▶ REQUIREMENT: In the material below, find every line containing the string "text" and return it.

▶ WORKING DATA:
BEGIN
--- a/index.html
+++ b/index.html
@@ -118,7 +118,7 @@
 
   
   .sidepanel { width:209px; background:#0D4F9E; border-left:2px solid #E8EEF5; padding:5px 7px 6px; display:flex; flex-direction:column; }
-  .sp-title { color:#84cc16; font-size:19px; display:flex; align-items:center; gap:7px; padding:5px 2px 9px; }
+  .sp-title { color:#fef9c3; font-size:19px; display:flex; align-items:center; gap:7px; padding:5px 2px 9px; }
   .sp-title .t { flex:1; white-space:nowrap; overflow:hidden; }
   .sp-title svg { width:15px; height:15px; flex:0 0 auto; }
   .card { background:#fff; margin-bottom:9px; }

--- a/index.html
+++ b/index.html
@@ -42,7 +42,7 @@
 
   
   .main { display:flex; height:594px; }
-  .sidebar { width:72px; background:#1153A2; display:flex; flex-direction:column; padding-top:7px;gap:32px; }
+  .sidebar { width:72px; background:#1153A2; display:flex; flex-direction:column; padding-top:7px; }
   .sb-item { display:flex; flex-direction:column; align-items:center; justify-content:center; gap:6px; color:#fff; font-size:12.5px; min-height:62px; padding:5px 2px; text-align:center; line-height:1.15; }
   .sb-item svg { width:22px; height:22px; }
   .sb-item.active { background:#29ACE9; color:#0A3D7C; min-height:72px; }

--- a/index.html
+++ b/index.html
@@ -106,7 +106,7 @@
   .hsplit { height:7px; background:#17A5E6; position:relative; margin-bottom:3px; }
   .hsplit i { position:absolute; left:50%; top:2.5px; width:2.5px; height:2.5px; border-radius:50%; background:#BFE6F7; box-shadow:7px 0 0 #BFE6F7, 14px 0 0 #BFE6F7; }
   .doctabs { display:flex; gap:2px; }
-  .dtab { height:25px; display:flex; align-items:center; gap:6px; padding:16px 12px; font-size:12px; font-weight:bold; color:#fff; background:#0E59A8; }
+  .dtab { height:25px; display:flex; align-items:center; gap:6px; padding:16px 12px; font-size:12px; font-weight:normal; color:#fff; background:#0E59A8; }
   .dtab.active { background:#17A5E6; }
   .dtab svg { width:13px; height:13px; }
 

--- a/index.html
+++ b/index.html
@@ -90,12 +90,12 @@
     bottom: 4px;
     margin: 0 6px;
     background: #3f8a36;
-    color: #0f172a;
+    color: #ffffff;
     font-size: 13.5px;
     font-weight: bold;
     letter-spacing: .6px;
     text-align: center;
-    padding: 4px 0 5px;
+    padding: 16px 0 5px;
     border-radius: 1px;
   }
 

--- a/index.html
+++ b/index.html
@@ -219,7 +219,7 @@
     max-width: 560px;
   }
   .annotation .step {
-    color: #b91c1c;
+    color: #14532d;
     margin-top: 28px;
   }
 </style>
END
▶ ANSWER FOR THE TASK:
   .sb-item { display:flex; flex-direction:column; align-items:center; justify-content:center; gap:6px; color:#fff; font-size:12.5px; min-height:62px; padding:5px 2px; text-align:center; line-height:1.15; }
     text-align: center;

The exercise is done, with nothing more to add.